Sunday 10 December 2023

D.Pharm to Pharm.D/Pharm.D(PB)

To make minimum qualification for a registered pharmacist to do pharmacy practice in India, Pharm-D degree rather than D.Pharm ie. to replace the state's diploma of pharmacist.

Instead of updating and upgrading the syllabus of D.Pharm, what the policy makers have done is that they have created a new course named Pharm.D/Pharmd(PB) and obvious plan is to make it the minimum qualification for a registered pharmacist to do pharmacy practice in India.

Why create so much confusion, why malign the integrity of Pharmacy field. They could have retained the D.Pharm course and should have made neccessary changes in the syllabus and duration of D.Pharm, so that the minimum qualification for a registered pharmacist to do pharmacy practice in India remain D.Pharm and no need to replace the state's diploma of pharmacist

Just imagine if M.B.B.S course is replaced by some other course which is made minimum qualification for a registered physician to do medical practice in India.

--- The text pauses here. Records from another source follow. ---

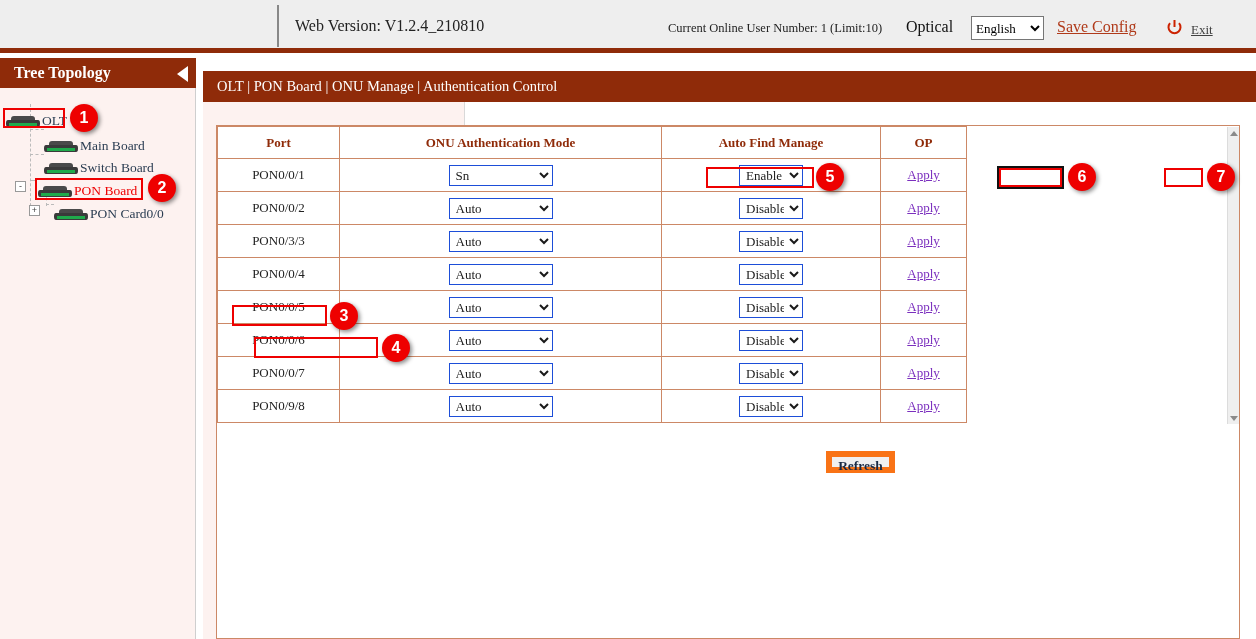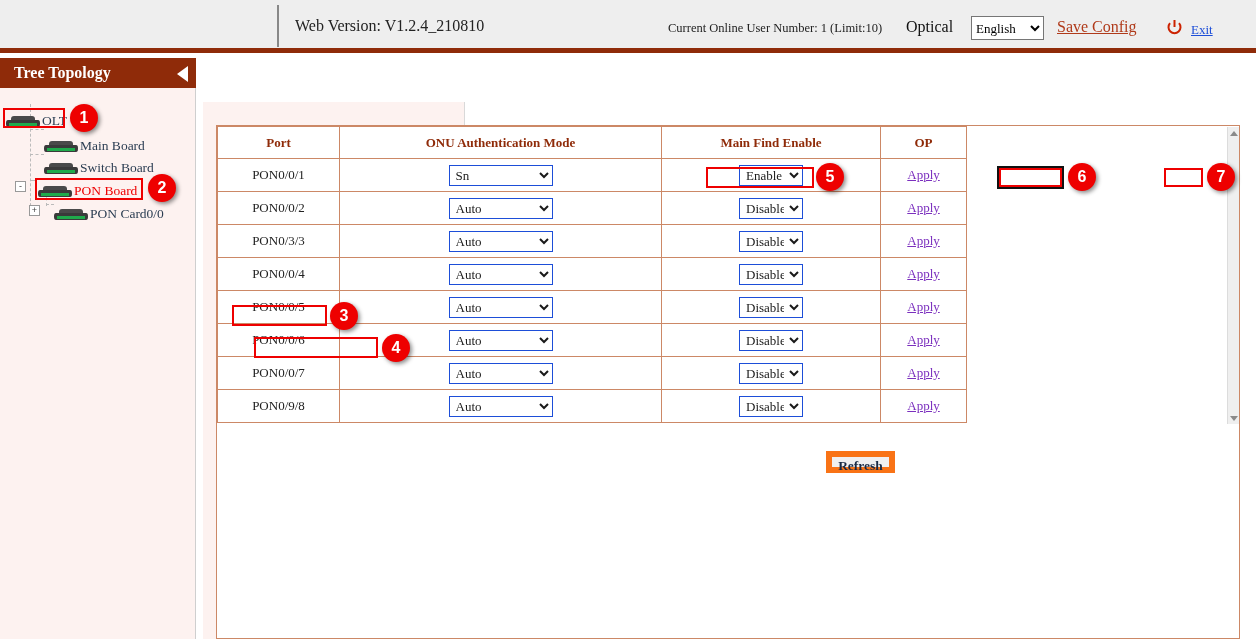--- a/index.html
+++ b/index.html
@@ -62,7 +62,7 @@
   }
   #exit-link {
     position: absolute; left: 1191px; top: 22px;
-    font-size: 13px; color: #1d4ed8;
+    font-size: 13px; color: #404040;
     text-decoration: underline;
     white-space: nowrap; cursor: pointer;
   }

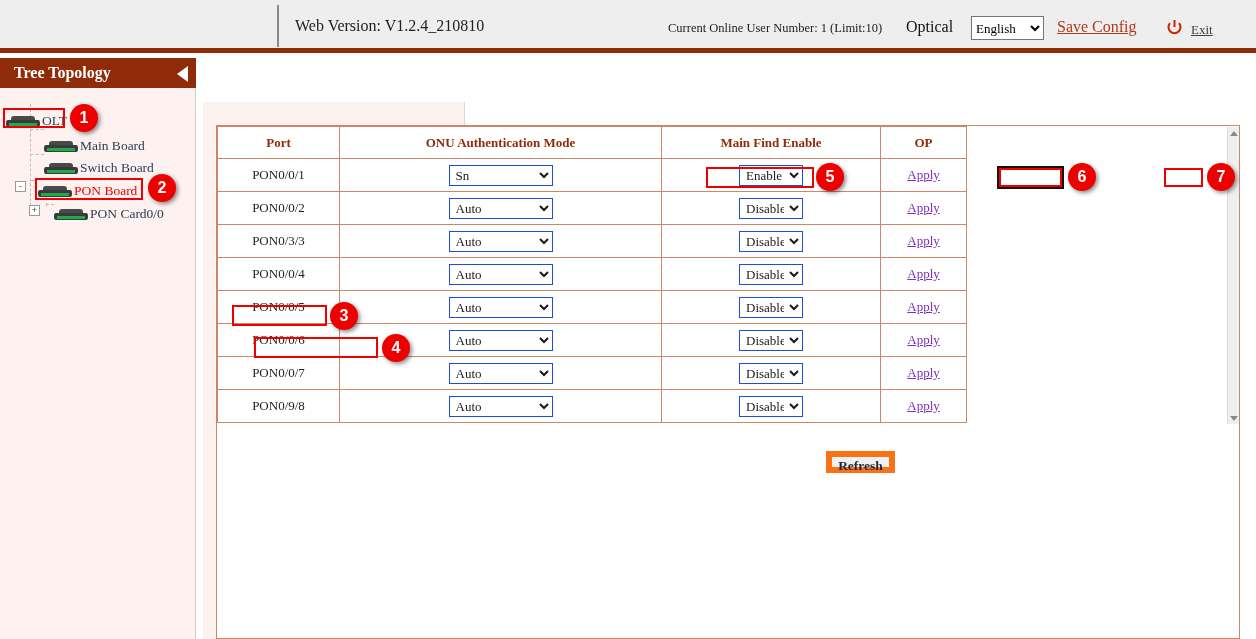--- a/index.html
+++ b/index.html
@@ -402,6 +402,9 @@
 
 <div id="content">
 
+  <div id="breadcrumb-bar">
+    <div id="breadcrumb-text">OLT | PON Board | ONU Manage | Authentication Control</div>
+  </div>
 
   <div id="menu-panel">
 

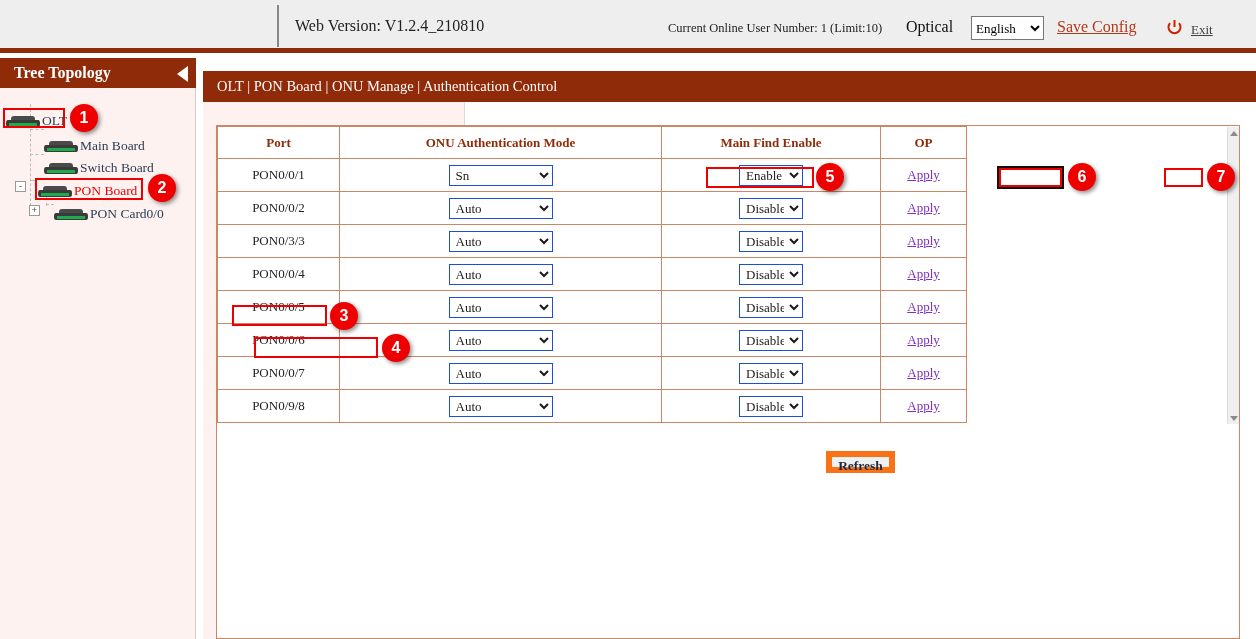--- a/index.html
+++ b/index.html
@@ -478,7 +478,7 @@
     <tr>
       <th class="col-port">Port</th>
       <th class="col-mode">ONU Authentication Mode</th>
-      <th class="col-auto">Main Find Enable</th>
+      <th class="col-auto">Auto Find Manage</th>
       <th class="col-op">OP</th>
     </tr>
   </thead>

However a different take on D. Pharm course is as follows:

Friday 1 December 2023

A different POV:Empowering current PHARMACY Education in INDIA. The pharmacy education in the country is a total disconnect between learning, training, and healthcare needs of the society.

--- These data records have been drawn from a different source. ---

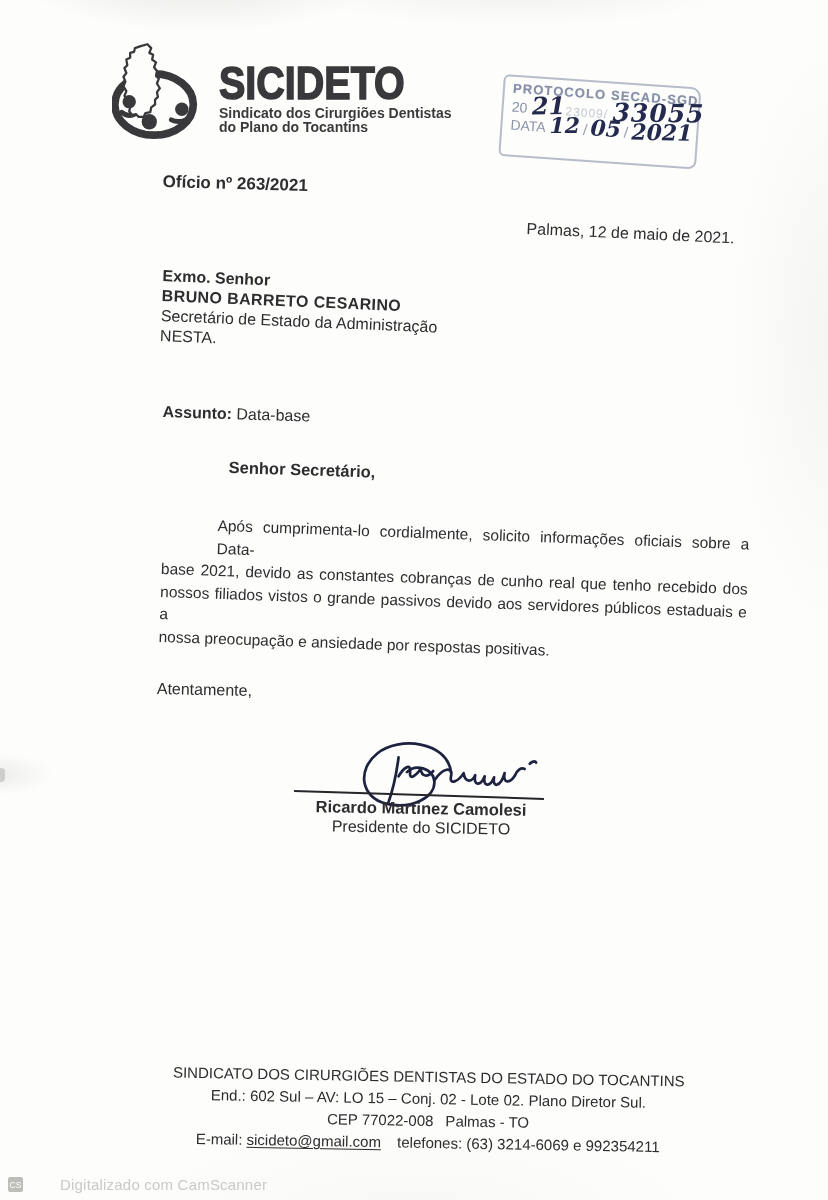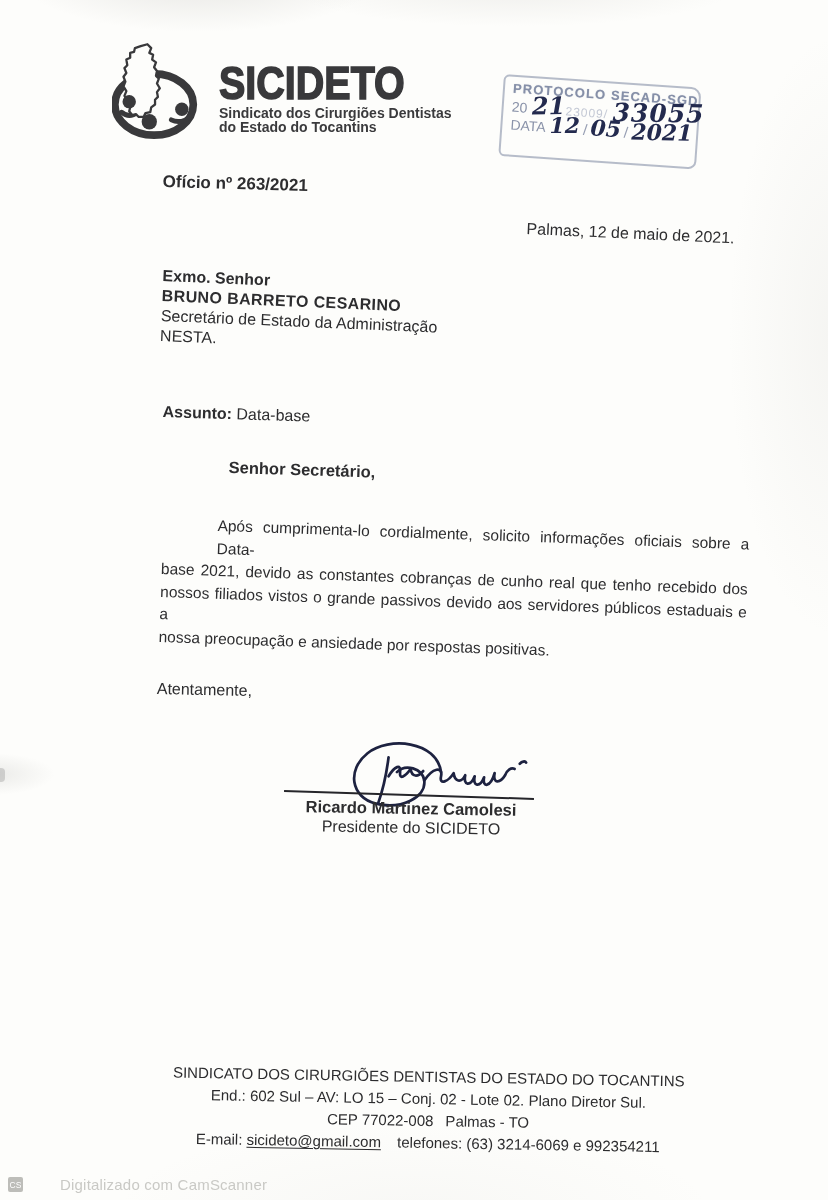--- a/index.html
+++ b/index.html
@@ -111,7 +111,7 @@
     <div class="logo-textcol">
       <div class="acronym">SICIDETO</div>
       <div class="tagline">Sindicato dos Cirurgiões Dentistas</div>
-      <div class="tagline">do Estado do Tocantins</div>
+      <div class="tagline">do Plano do Tocantins</div>
     </div>
   </div>
 

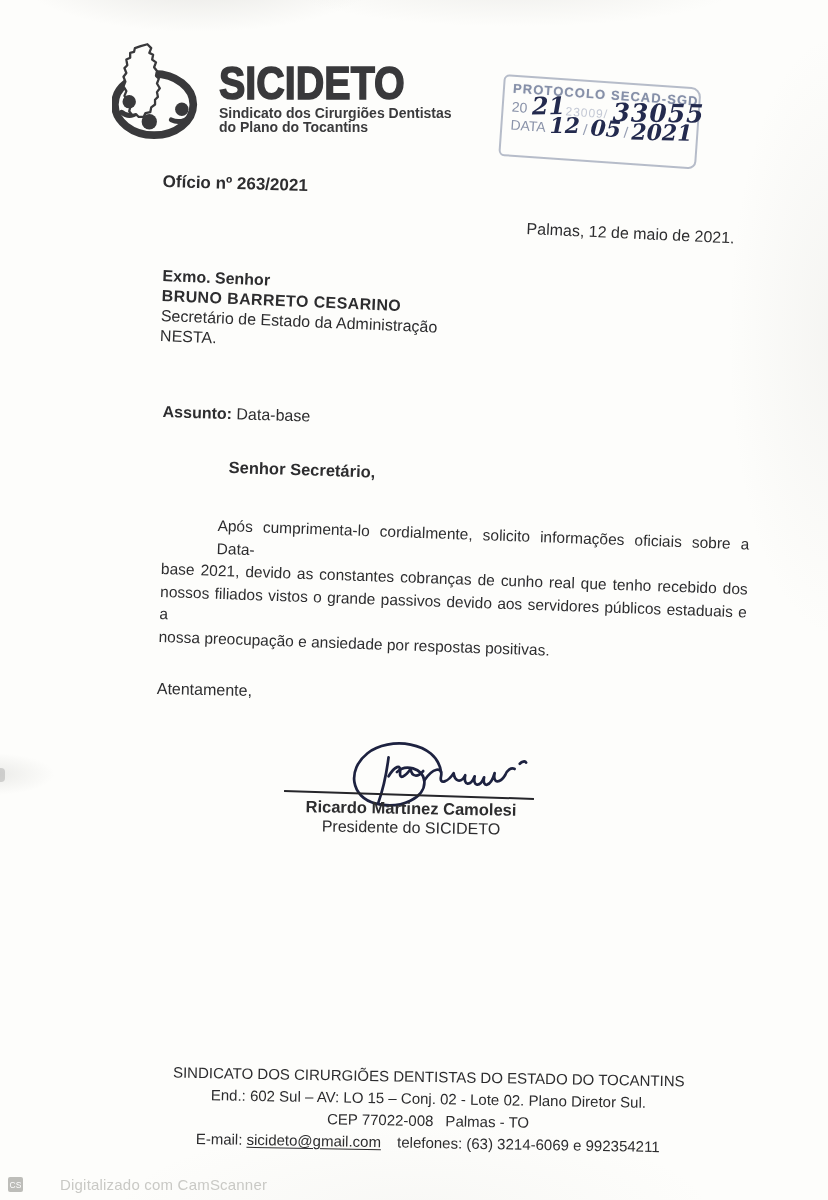--- a/index.html
+++ b/index.html
@@ -75,7 +75,7 @@
   .closing { position: absolute; left: 157px; top: 680px; font-size: 16px; transform: rotate(1.2deg); transform-origin: left top; }
 
   
-  .signature { position: absolute; left: 280px; top: 712px; width: 262px; height: 130px; }
+  .signature { position: absolute; left: 290px; top: 712px; width: 262px; height: 130px; }
   .sig-scribble { position: absolute; left: 60px; top: 16px; width: 200px; height: 84px; }
   .sig-line { position: absolute; left: 4px; top: 82px; width: 250px; border-top: 2px solid #26262a; transform: rotate(1.8deg); }
   .sig-name { position: absolute; left: -10px; top: 87px; width: 282px; text-align: center; font-weight: 700; font-size: 16.5px; transform: rotate(1deg); }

The pharmacy education in the country is a total disconnect between learning, training, and healthcare needs of the society. The profession of pharmacists goes well beyond mere drug dispensing to participate at all levels of the public health system. A roadmap needs to be chalked out to ensure a transformation in the profession of the pharmacist to shun the old and unproductive mindset and overhaul education, training and research approaches. There is need to harmonize pharmaceutical education with global standards where it is a recognised, critical and indispensable clinical profession. Unlike doctors, dentists and nurses, pharmacists are not considered as service cadre. General perception is that they are medicine traders. Moreover, the  pharmacists are not seen in any uniform or white aprons either at chemist outlets or in hospitals. The faculty at pharmacy colleges do not interact with doctors. Pharmacists are not part of the decision making process to select the  right medicines or in committees working on costing of drugs purchase. The current curricula is broadly industry oriented and has not changed in 80 years including the diploma course which was revised during the Education Regulation of 1991.They are still struggling for the recognition of their role that can help improve the health care system. Changes are required in quality pharmaceutical education meets the challenges and needs of the nation in the 21st century. The country failed to gain societal recognition of the pharmacy profession. The need of the hour is to ensure that quality of education is not sacrificed at the cost of quantity. Changes in the legislative framework that improve and maintain the high standards of the pharmacy profession in both educational and practice settings are lacking.

The profession of pharmacy is at a significant crossroads between its conventional drug-dispensing identity and a pioneering clinical role with health care provider status. Though a growing clinical pharmacy education system has been established in India, the developing pace is very slow. The main barriers facing clinical pharmacy education in India  exist in the undergraduate educational system. First, the curriculum structure and content in clinical pharmacy programs needs to be improved to make it more practical and systematic.For example, courses are too elaborate and lack coherence and integrity from course to course and do not truly help students obtain practical clinical skills. Students lack sufficient opportunity to consolidate their theoretical knowledge in the earlier stages and find it difficult to adjust when they enter practice. There are still no well-designed assessment criteria for clinical pharmacy practice and little effective supervision when students are practicing in hospitals or other institutions. The more urgent need for pharmacy graduates is appropriate knowledge and skills in patient care. The demand for clinically trained pharmacists is therefore urgent. Cooperation between pharmacy colleges and hospitals must be strengthened, more faculty members with a clinical pharmacy background must be recruited, and hospital pharmacists must be involved in teaching college courses.

Federal legislation for pharmacy provider status is not a want, but a need for the reimbursement of patient care services that will not only demonstrate the importance of our profession but also provide financial benefits. With the snowballing demand for health care services by the increasing population and shortage of physicians, something will have to change. Pharmacists could be that defining factor for many companies and patients; however, we need to make our services and value known. Pharmacist provider status is just 1 piece of the colossal health care delivery system change puzzle. How will pharmacy practice evolve to meet the needs of the 21st-century health care system? That is up to us, and if we don’t take measures to define it in our terms, somebody may define it for us. The first step is the passage of federal provider status legislation.